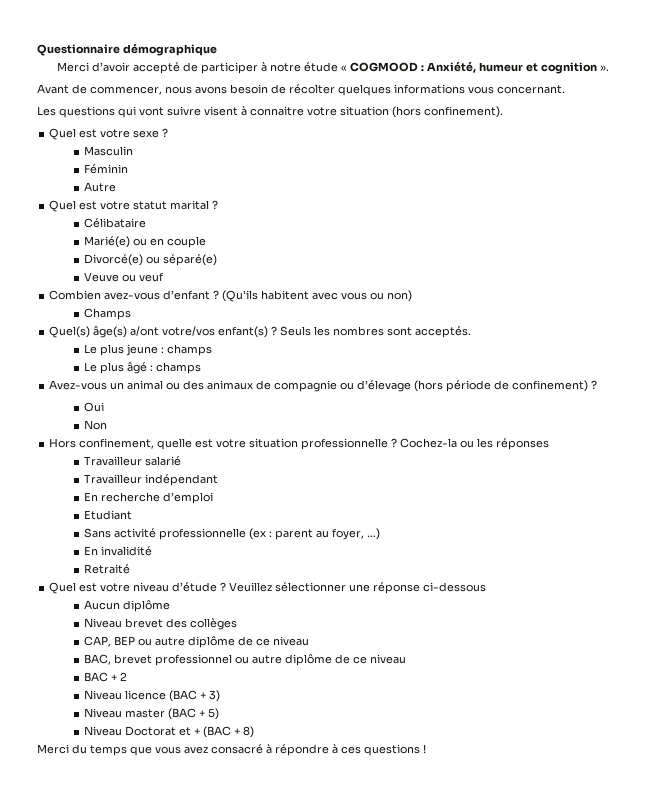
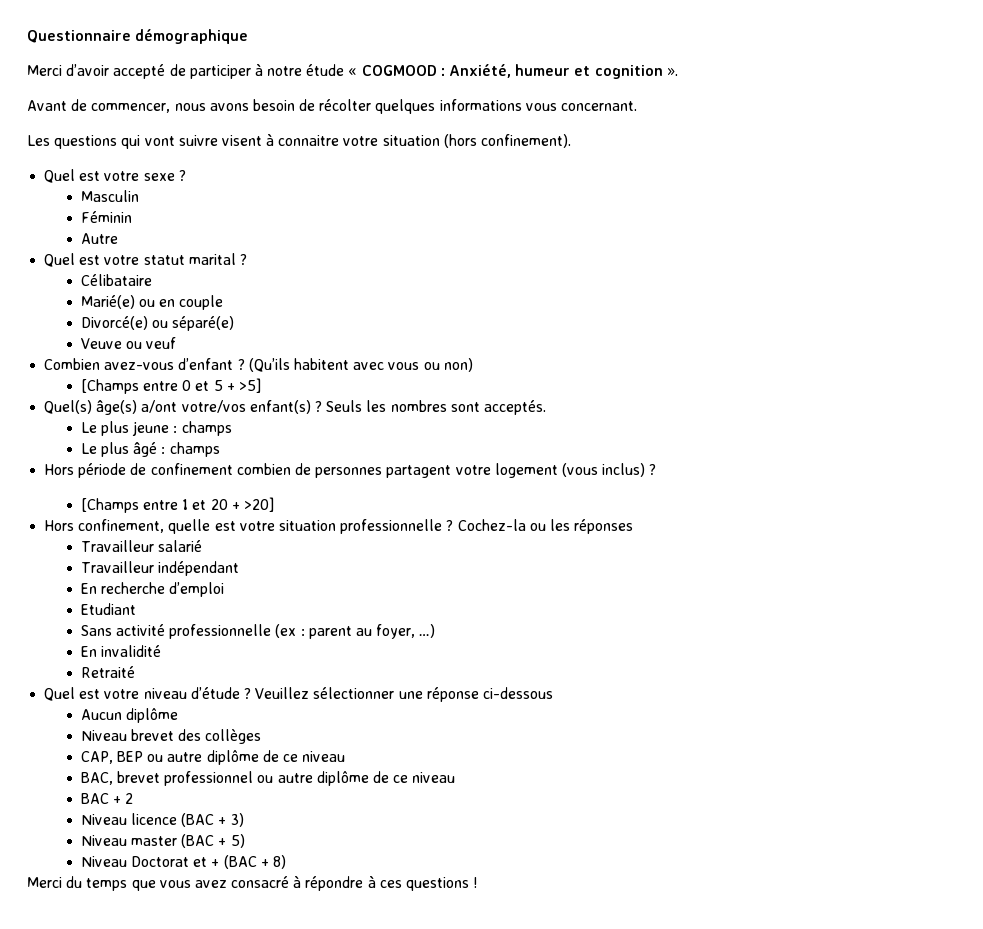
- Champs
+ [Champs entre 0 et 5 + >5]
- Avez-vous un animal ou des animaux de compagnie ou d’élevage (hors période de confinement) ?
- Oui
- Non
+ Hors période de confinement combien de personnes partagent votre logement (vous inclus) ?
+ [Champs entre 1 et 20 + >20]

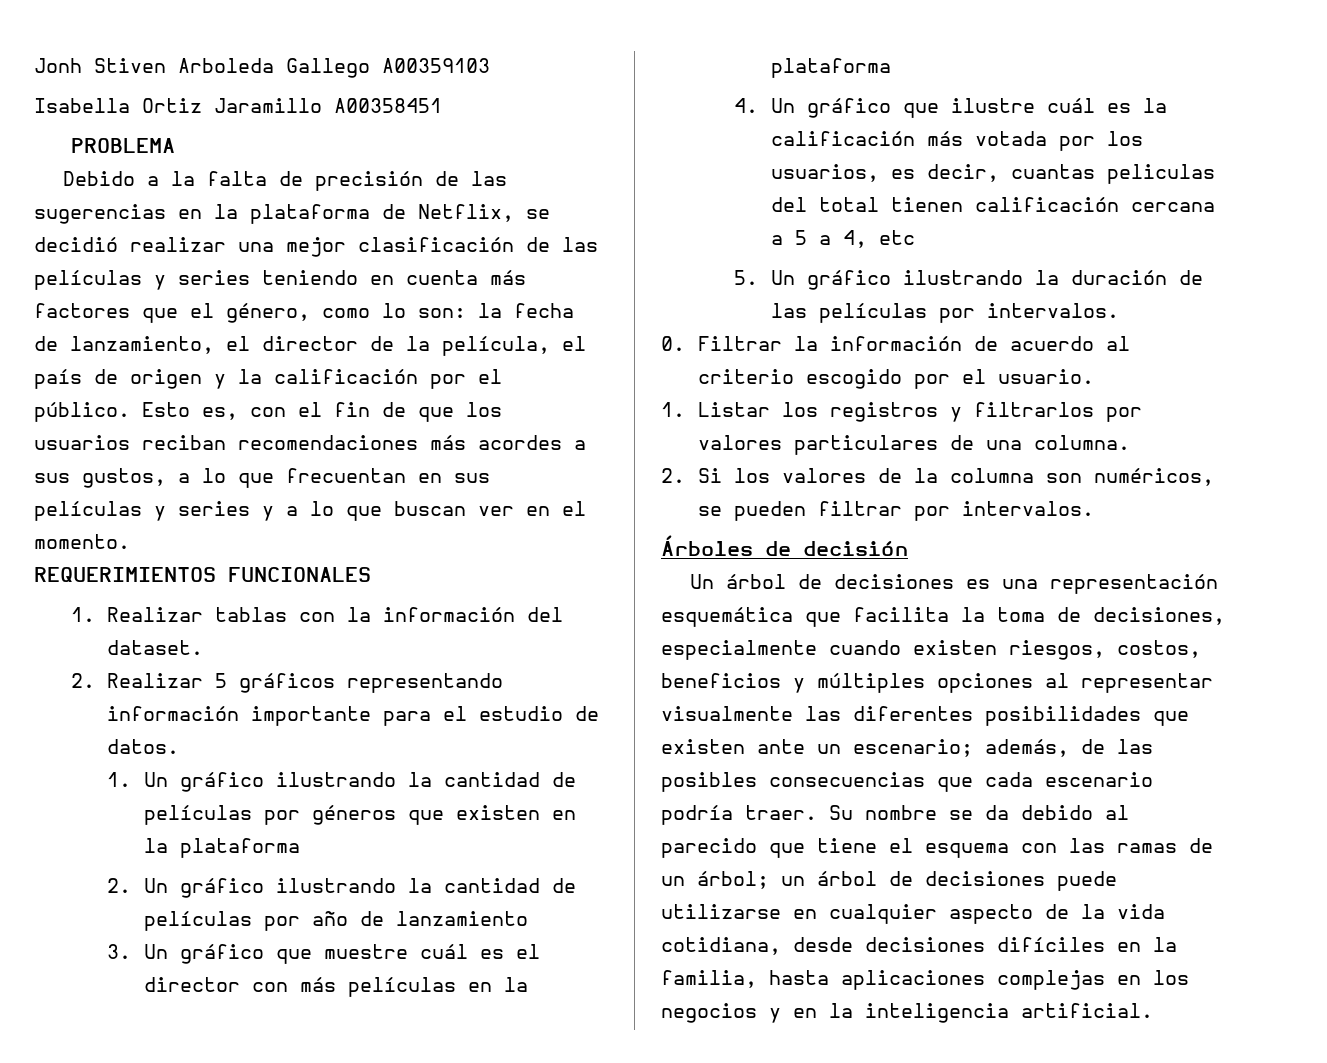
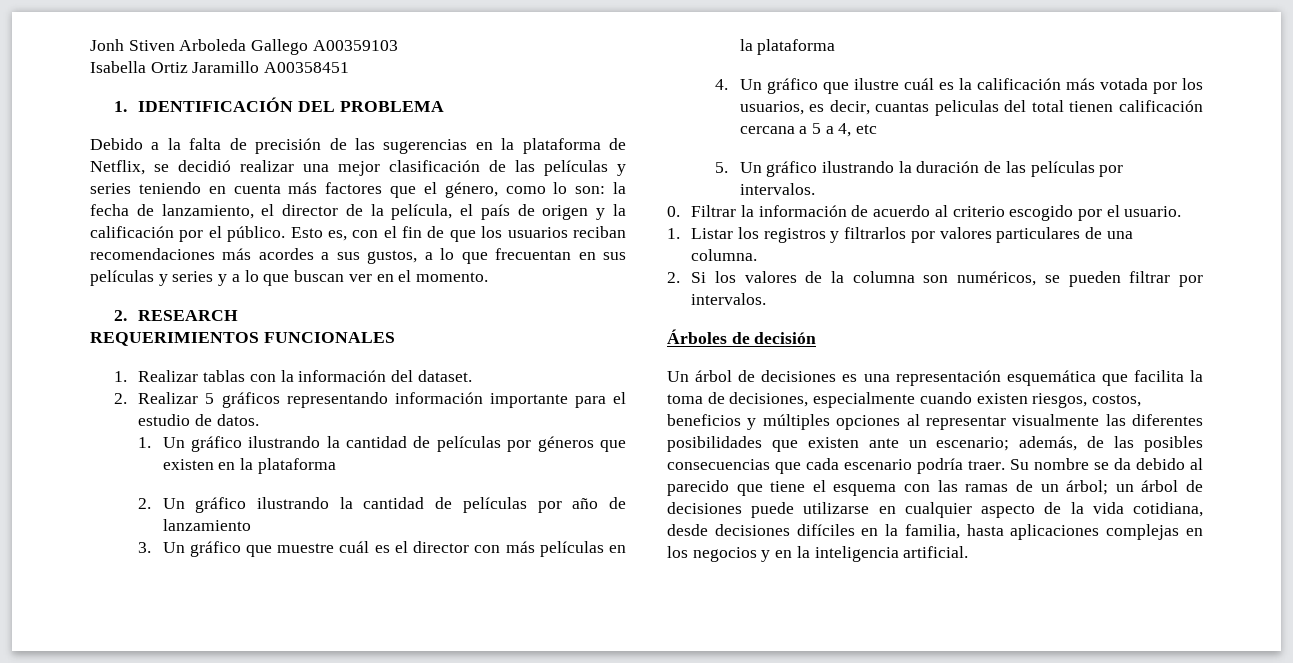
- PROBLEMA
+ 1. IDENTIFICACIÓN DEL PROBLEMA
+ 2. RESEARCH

####

• _PROMPT_:
The preceding listing is to be restated word for word, with every picture omitted.

• _RESPONSE TO THE TASK_:
- Champs
+ [Champs entre 0 et 5 + >5]
- Avez-vous un animal ou des animaux de compagnie ou d’élevage (hors période de confinement) ?
- Oui
- Non
+ Hors période de confinement combien de personnes partagent votre logement (vous inclus) ?
+ [Champs entre 1 et 20 + >20]

- PROBLEMA
+ 1. IDENTIFICACIÓN DEL PROBLEMA
+ 2. RESEARCH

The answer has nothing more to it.